In July, our Northern team were engaged on a timber and damp survey of the roof structure at Westgate Unitarian Chapel in Wakefield. The Grade II* listed Georgian building features the pulpit and pews from the original 1737 chapel and has its own catacombs where industrialists, innovators, and more are interred. The current building opened its doors in 1752 and took architectural inspiration from the nearby Wentworth Woodhouse where H+R have been actively engaged over the last three years. Our team were fortunate enough to get a tour of the catacombs where they found that the 18th and 19th Century abolitionists and slavers buried there were separated to either side of the crypt; opposed on the monumental humanitarian issue, even in death.
Also in July, the team completed a timber and damp survey on the roof timbers of one of the oldest buildings in Chorley, St Laurence’s Church. Thought to have originated in the Saxon times, the parish was originally a daughter church to the nearby Croston Parish. Becoming a mother church itself over the years; St Laurence’s saw additions of the north and south aisles to the original Norman structure in the mid to late 19th century. John Coward Architects are managing a new programme of works to improve the facilities of the Grade II* listed building so that it can better support the local community.
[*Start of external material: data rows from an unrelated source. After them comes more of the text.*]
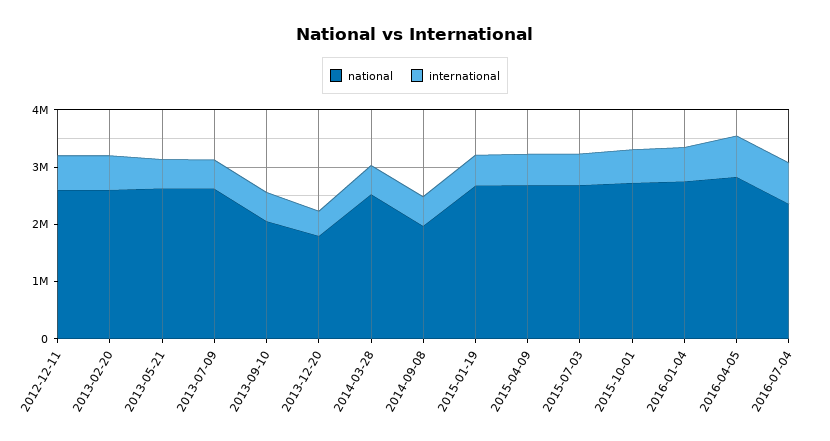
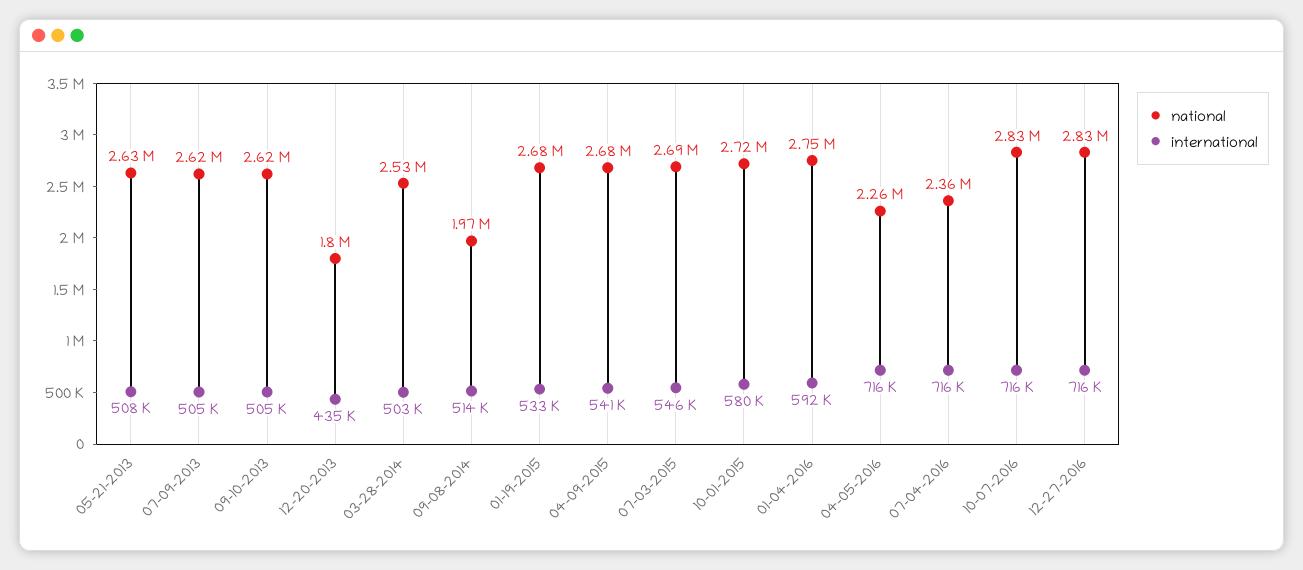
national, 2012-12-11: 2600000 -> none
international, 2012-12-11: 600000 -> none
national, 2013-02-20: 2600000 -> none
international, 2013-02-20: 600000 -> none
national, 2013-09-10: 2000000 -> 2620000
national, 2016-04-05: 2800000 -> 2260000
national, 10-07-2016: none -> 2830000
international, 10-07-2016: none -> 716000
national, 12-27-2016: none -> 2830000
international, 12-27-2016: none -> 716000

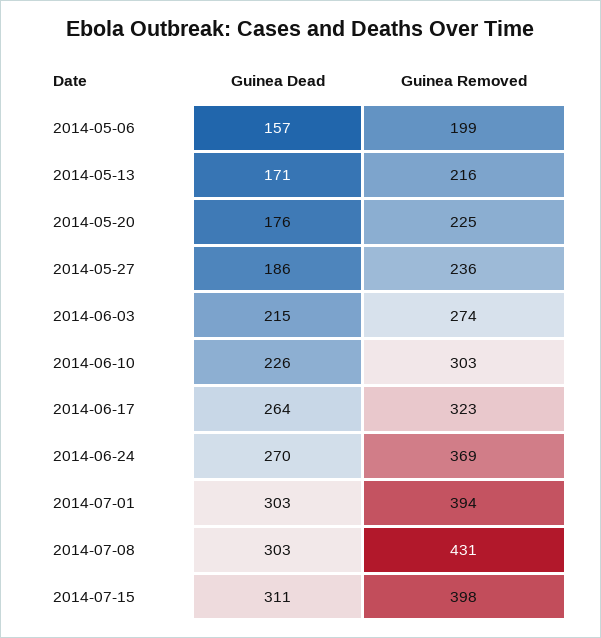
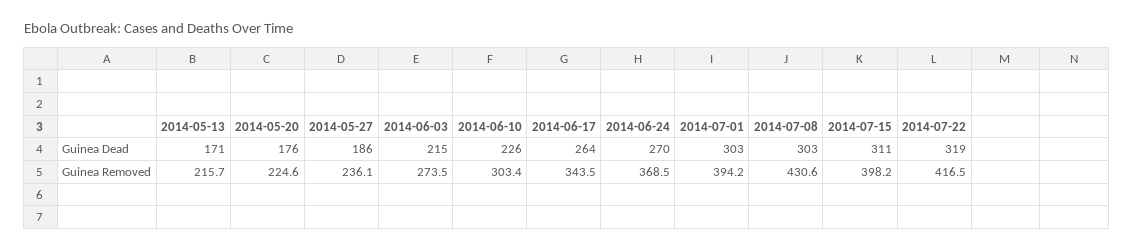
Guinea Dead, 2014-05-06: 157 -> none
Guinea Removed, 2014-05-06: 199 -> none
Guinea Removed, 2014-06-17: 323 -> 343.5
Guinea Dead, 2014-07-22: none -> 319
Guinea Removed, 2014-07-22: none -> 416.5

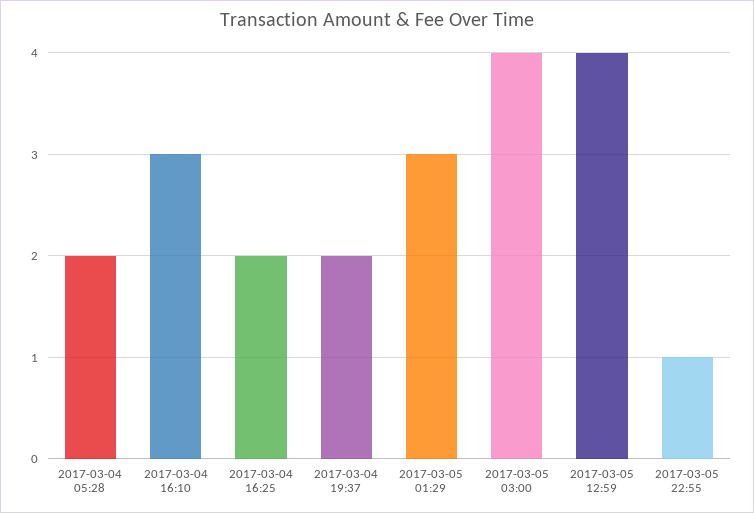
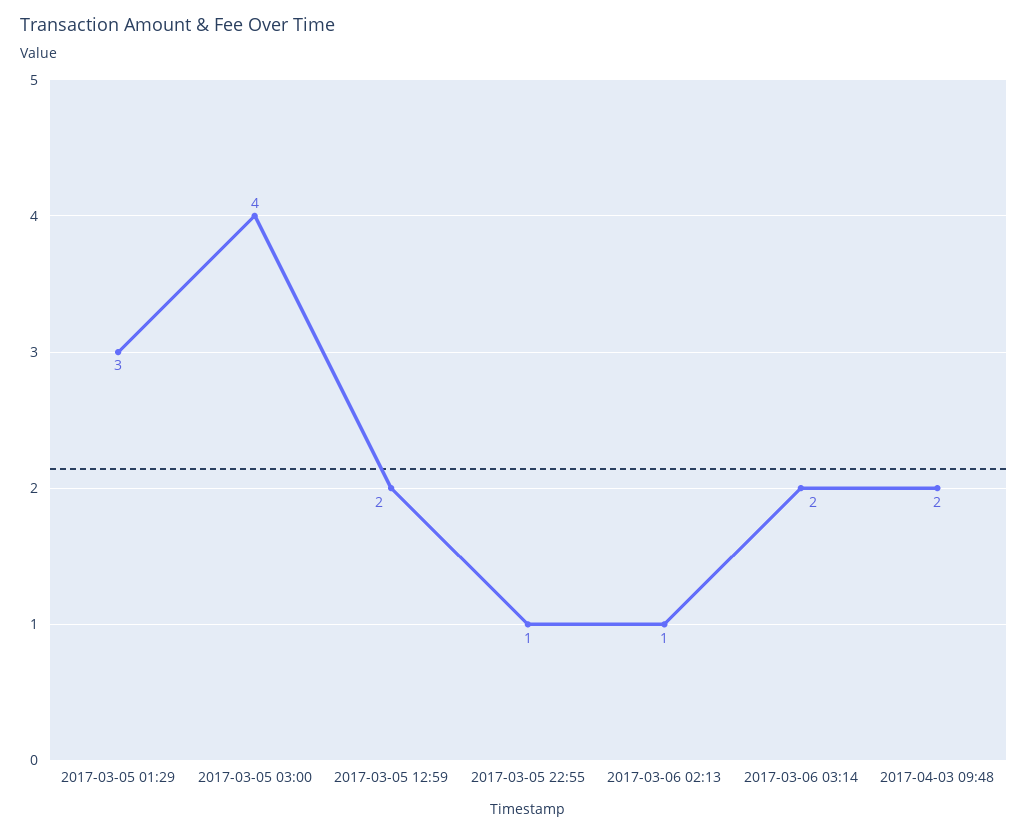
2017-03-04 05:28: 2 -> none
2017-03-04 16:10: 3 -> none
2017-03-04 16:25: 2 -> none
2017-03-04 19:37: 2 -> none
2017-03-05 12:59: 4 -> 2
2017-03-06 02:13: none -> 1
2017-03-06 03:14: none -> 2
2017-04-03 09:48: none -> 2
August saw the team take a trip to Lancaster to St Paul’s Church, Scotforth to investigate condensation issues, water penetration, and complete a roof timber condition survey. Designed by English architect Edmund Sharpe, St Paul’s opened in 1876 and was extended in 1890. The Grade II* listed building is of Romanesque Revival style, despite Gothic Revival being the popular style at the time, and for this reason architectural historian Nikolaus Pevsner described it as a “strange building” and “an anachronism, almost beyond belief”.